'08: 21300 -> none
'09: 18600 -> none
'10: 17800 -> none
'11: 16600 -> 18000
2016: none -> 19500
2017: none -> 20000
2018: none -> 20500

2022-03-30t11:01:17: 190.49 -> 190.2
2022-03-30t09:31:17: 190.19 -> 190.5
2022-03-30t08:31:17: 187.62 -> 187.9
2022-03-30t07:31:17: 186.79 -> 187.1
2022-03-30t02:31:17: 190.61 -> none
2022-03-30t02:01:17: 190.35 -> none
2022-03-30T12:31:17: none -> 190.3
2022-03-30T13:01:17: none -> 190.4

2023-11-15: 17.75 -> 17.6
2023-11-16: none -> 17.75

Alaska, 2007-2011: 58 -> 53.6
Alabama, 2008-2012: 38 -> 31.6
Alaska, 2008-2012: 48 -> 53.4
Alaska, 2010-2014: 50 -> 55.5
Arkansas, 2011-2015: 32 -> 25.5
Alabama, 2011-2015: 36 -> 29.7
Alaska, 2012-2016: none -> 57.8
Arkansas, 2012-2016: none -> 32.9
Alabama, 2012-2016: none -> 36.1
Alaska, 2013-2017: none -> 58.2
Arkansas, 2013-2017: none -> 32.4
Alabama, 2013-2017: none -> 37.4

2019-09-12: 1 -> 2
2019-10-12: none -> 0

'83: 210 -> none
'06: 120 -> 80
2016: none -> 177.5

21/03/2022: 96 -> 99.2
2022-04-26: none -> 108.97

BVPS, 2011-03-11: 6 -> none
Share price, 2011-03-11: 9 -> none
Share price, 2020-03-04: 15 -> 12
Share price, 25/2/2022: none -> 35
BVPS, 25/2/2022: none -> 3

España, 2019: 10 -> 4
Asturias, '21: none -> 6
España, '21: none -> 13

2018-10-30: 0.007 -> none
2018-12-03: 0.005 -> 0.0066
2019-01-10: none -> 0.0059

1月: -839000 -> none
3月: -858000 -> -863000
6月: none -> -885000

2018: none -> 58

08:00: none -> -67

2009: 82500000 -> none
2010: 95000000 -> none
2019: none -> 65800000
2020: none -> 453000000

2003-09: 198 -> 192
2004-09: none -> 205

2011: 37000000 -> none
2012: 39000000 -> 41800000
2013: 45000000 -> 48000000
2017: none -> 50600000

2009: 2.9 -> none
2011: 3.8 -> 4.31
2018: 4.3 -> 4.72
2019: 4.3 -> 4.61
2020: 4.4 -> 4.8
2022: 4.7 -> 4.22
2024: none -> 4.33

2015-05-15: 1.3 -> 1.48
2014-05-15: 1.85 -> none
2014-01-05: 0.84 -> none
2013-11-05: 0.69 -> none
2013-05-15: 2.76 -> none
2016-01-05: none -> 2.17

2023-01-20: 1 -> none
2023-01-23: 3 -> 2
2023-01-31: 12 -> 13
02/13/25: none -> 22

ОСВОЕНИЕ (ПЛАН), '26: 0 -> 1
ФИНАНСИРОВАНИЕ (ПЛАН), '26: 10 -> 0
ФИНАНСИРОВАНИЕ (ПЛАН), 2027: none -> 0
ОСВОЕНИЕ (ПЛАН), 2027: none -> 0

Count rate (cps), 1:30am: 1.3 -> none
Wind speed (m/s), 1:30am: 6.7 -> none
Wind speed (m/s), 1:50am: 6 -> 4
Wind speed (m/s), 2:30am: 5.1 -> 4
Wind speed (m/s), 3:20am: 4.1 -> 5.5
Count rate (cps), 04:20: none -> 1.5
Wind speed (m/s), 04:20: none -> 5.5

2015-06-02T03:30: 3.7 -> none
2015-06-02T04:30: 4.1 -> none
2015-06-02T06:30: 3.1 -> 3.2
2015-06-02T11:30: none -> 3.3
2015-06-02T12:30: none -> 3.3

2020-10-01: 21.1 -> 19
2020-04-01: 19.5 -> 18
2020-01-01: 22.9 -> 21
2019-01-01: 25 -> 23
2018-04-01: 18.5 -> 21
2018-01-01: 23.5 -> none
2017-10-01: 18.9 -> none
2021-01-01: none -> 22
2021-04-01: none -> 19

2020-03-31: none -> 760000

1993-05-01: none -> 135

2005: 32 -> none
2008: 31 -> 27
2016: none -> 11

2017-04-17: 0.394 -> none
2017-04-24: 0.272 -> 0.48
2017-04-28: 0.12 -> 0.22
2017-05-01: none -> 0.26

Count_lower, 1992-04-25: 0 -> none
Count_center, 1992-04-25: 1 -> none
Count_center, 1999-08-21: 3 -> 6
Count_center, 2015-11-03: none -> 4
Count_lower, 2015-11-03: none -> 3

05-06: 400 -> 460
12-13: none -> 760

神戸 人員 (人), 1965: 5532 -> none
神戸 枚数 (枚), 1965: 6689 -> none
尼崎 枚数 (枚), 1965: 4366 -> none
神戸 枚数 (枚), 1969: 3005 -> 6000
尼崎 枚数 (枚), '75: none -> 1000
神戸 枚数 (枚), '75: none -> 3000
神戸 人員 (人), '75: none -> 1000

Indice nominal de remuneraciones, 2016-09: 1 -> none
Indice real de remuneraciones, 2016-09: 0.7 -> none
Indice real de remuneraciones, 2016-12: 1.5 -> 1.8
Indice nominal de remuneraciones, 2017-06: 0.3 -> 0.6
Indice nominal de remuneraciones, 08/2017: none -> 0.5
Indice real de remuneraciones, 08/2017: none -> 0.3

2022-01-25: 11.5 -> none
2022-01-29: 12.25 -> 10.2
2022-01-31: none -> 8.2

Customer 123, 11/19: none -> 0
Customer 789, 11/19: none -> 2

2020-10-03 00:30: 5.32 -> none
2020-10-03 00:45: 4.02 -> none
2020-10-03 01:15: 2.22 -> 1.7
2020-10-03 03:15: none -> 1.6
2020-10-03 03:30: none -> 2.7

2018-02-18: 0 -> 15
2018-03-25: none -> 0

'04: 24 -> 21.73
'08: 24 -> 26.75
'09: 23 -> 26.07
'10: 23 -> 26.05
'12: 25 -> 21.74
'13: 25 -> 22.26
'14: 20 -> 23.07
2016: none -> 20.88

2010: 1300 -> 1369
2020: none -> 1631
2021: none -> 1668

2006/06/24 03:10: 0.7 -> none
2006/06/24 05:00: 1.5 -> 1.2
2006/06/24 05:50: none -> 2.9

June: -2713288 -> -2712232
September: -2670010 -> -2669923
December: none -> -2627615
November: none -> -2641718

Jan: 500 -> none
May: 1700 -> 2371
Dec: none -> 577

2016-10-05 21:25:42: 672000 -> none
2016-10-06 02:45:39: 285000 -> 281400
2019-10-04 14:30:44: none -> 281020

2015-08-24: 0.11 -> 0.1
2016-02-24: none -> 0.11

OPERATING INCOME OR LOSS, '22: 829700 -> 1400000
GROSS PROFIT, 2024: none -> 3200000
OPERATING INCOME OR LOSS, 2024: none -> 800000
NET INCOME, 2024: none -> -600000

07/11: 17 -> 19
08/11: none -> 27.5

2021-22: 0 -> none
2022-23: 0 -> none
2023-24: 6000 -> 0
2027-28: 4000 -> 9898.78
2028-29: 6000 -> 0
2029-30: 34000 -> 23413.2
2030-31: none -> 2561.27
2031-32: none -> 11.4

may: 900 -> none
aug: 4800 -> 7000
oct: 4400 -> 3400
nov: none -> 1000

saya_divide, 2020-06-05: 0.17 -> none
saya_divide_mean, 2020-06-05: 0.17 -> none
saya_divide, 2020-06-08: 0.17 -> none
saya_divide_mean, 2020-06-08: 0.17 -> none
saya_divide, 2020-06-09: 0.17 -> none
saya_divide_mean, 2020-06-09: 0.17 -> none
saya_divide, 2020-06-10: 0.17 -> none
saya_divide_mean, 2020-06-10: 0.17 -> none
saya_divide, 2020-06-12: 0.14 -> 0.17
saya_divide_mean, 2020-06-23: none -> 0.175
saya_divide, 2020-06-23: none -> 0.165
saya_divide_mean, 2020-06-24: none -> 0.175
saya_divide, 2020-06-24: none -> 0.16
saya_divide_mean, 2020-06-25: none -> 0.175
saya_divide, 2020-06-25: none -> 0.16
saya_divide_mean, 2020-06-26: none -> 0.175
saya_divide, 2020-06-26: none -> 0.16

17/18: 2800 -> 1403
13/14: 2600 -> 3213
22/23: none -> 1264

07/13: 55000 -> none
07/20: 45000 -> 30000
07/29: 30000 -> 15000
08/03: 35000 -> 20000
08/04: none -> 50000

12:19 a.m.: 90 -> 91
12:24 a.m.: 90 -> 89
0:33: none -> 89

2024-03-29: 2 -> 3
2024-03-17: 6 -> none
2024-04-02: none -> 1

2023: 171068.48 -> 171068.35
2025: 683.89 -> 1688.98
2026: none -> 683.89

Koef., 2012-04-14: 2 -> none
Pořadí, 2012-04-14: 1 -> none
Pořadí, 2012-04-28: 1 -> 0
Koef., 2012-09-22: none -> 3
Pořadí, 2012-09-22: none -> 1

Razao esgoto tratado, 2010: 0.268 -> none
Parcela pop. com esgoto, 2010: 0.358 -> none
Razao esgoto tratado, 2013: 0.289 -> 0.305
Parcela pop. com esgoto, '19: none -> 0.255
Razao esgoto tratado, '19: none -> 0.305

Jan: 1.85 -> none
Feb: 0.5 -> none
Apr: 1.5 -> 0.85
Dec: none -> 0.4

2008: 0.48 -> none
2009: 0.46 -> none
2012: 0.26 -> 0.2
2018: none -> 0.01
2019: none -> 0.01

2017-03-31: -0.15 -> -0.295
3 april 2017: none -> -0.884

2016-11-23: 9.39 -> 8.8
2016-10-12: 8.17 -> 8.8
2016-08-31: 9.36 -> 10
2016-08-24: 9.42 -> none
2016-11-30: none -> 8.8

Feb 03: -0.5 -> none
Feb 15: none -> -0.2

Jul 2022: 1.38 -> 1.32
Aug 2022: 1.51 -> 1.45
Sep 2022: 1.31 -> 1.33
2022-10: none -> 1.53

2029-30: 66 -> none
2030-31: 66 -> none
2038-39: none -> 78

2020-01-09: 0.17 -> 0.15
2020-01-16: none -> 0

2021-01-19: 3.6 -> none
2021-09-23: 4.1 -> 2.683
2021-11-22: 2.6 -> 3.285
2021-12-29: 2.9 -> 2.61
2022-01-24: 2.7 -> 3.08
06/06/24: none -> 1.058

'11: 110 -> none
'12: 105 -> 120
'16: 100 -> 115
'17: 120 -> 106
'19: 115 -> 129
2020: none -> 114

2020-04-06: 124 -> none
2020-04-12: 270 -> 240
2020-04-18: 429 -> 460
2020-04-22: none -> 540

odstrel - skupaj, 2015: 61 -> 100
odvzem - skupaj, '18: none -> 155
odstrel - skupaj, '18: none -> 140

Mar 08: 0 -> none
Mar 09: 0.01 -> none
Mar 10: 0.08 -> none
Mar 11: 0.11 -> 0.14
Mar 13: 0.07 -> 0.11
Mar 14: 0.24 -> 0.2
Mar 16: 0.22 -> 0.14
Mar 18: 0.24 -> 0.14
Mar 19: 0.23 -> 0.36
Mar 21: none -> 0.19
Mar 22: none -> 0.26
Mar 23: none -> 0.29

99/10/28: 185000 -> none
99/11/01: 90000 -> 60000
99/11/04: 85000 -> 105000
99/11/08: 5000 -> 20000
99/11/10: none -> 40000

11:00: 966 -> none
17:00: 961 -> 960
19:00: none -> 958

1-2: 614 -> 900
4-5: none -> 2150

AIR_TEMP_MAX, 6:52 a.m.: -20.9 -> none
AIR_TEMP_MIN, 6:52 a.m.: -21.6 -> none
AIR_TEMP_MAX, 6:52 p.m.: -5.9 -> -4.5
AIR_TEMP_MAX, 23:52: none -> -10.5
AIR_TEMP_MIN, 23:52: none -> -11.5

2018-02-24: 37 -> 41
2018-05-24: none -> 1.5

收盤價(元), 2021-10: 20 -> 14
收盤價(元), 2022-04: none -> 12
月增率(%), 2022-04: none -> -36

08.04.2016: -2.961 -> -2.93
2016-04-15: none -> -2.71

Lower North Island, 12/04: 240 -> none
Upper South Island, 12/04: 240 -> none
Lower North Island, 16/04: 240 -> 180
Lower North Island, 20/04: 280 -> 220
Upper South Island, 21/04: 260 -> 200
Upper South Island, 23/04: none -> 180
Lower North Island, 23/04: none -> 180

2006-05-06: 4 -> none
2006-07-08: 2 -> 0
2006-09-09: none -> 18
***
• What to do: Transcribe the lines above between the line holding "2020-10-01: 21.1 -> 19" and the line holding "Count_lower, 2015-11-03: none -> 3", inclusive, exactly as they stand and with nothing added.

• Result of this task:
2020-10-01: 21.1 -> 19
2020-04-01: 19.5 -> 18
2020-01-01: 22.9 -> 21
2019-01-01: 25 -> 23
2018-04-01: 18.5 -> 21
2018-01-01: 23.5 -> none
2017-10-01: 18.9 -> none
2021-01-01: none -> 22
2021-04-01: none -> 19

2020-03-31: none -> 760000

1993-05-01: none -> 135

2005: 32 -> none
2008: 31 -> 27
2016: none -> 11

2017-04-17: 0.394 -> none
2017-04-24: 0.272 -> 0.48
2017-04-28: 0.12 -> 0.22
2017-05-01: none -> 0.26

Count_lower, 1992-04-25: 0 -> none
Count_center, 1992-04-25: 1 -> none
Count_center, 1999-08-21: 3 -> 6
Count_center, 2015-11-03: none -> 4
Count_lower, 2015-11-03: none -> 3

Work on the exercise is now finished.